Fitting

The fitting in SpectraFit is realized by lmifit and diveded into two parts:

  1. Minimizer is the class for defining the fitting problem. The sub-dictionary **args["minimizer"] can contains all kinds of key and value pairs for setup the Minimizer.
  2. minimizer is the the function of the class Minimizer to perform the optimization. The sub-dictionary **args["optimizer"] can contains all kinds of key and value pairs for setup the minimizer.
Python
mini = Minimizer(
    solver_model,
    params,
    fcn_args=(df[args["column"][0]].values, df[args["column"][1]].values),
    **args["minimizer"],
)
result = mini.minimize(**args["optimizer"])

About **kwargs

By making use of the ** operator in python, key-value pairs of a dictionary can be unpacked it into keyword arguments of a function call.

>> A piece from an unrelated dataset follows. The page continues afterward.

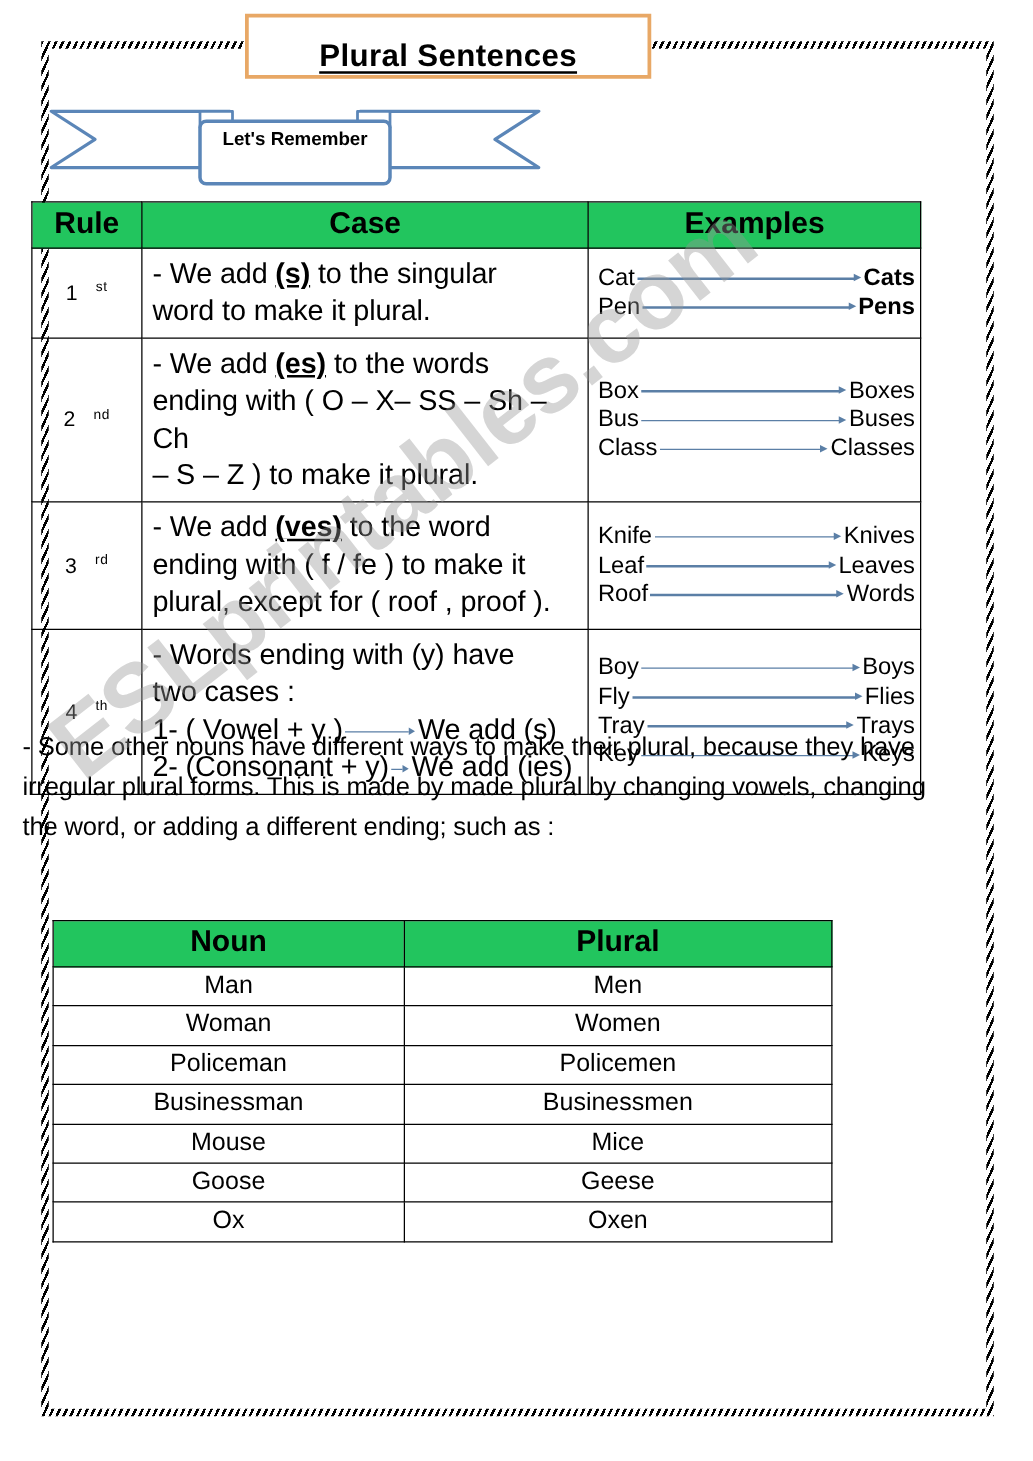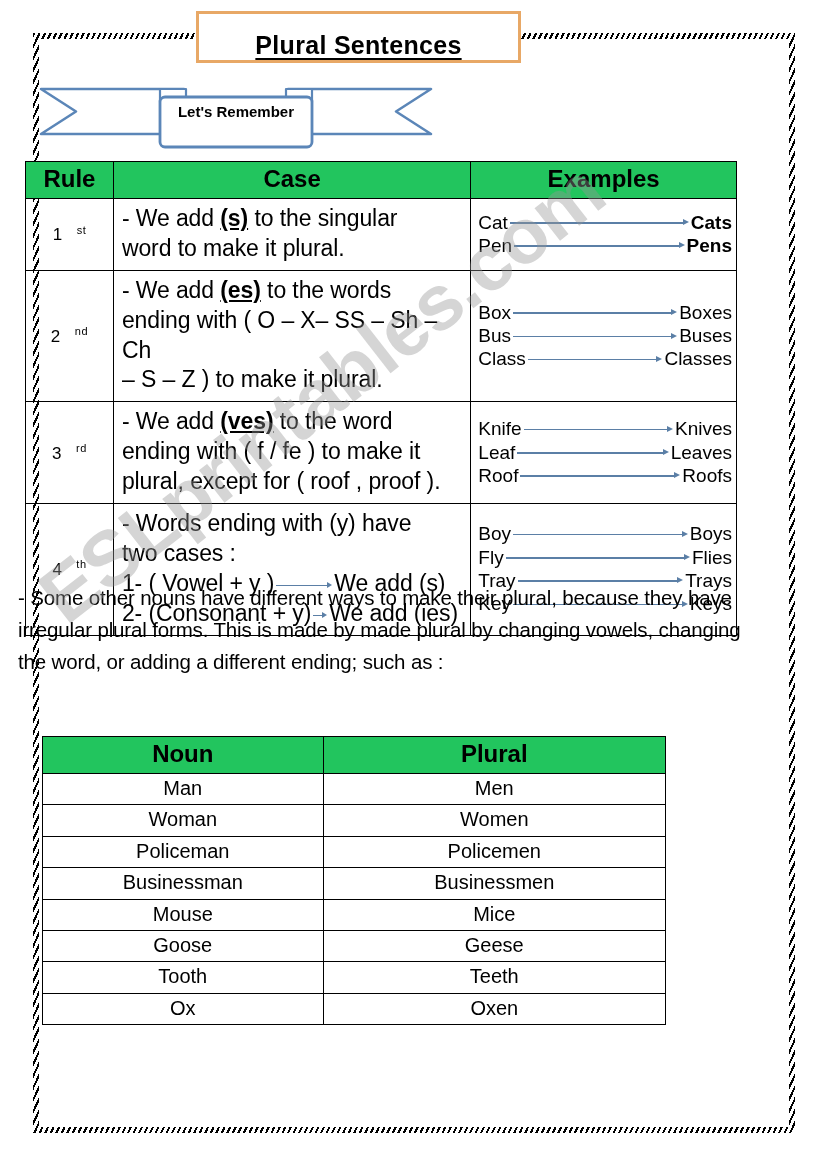"Roofs" span.ex-to { text: Roofs -> Words }
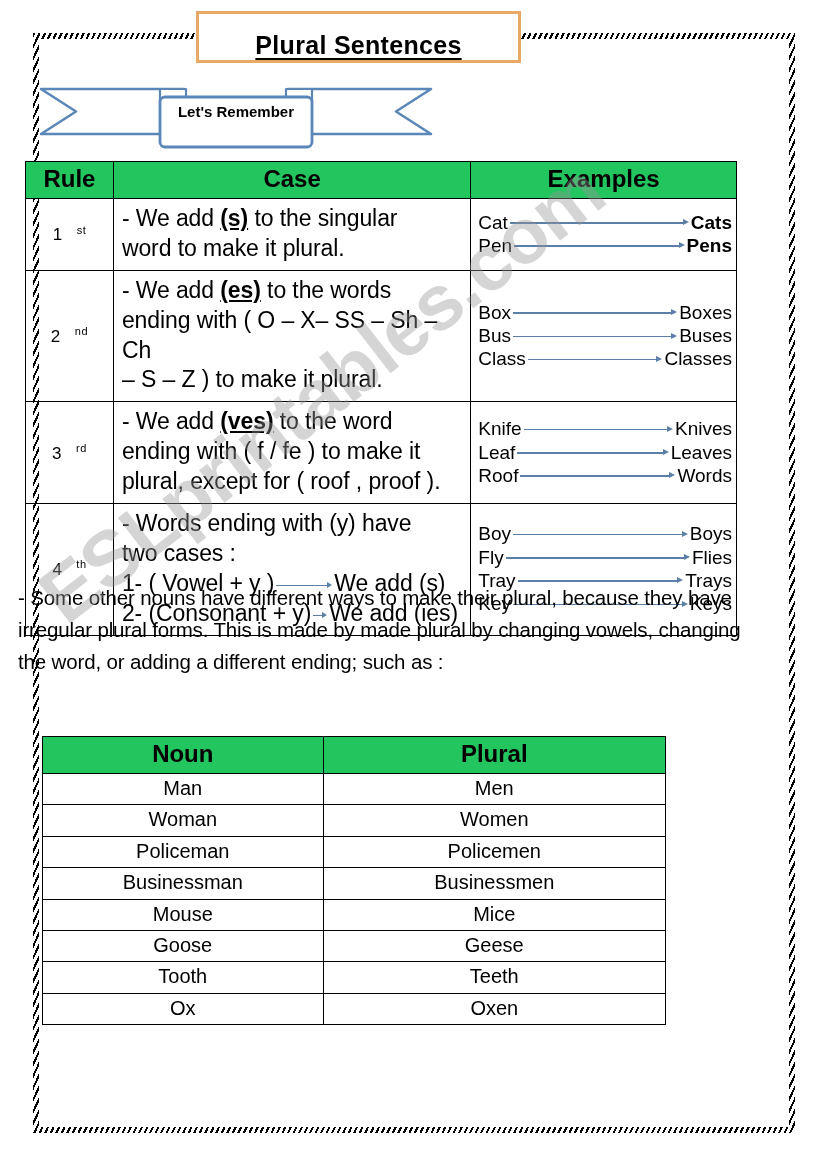"Tooth" tr { html: <tr> <td>Tooth</td> <td>Teeth</td> </tr> -> none }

About implemented solvers by LMFIT

All the implemented solvers by LMFIT are listed in the table below:

  • leastsq: Levenberg-Marquardt (default)
  • least_squares: Least-Squares minimization, using Trust Region Reflective method
  • differential_evolution: differential evolution
  • brute: brute force method
  • basinhopping: basinhopping
  • ampgo: Adaptive Memory Programming for Global Optimization
  • nelder: Nelder-Mead
  • lbfgsb: L-BFGS-B
  • powell: Powell
  • cg: Conjugate-Gradient
  • newton: Newton-CG
  • cobyla: Cobyla
  • bfgs: BFGS
  • tnc: Truncated Newton
  • trust-ncg: Newton-CG trust-region
  • trust-exact: nearly exact trust-region
  • trust-krylov: Newton GLTR trust-region
  • trust-constr: trust-region for constrained optimization
  • dogleg: Dog-leg trust-region
  • slsqp: Sequential Linear Squares Programming
  • emcee: Maximum likelihood via Monte-Carlo Markov Chain
  • shgo: Simplicial Homology Global Optimization
  • dual_annealing: Dual Annealing optimization

Especially, the differential_evolution is an interesting alternative for solving numerically challenging fitting problems. The method based on this SciPy implementation is implemented in SpectraFit and can be used by setting the minimizer parameter to "differential_evolution".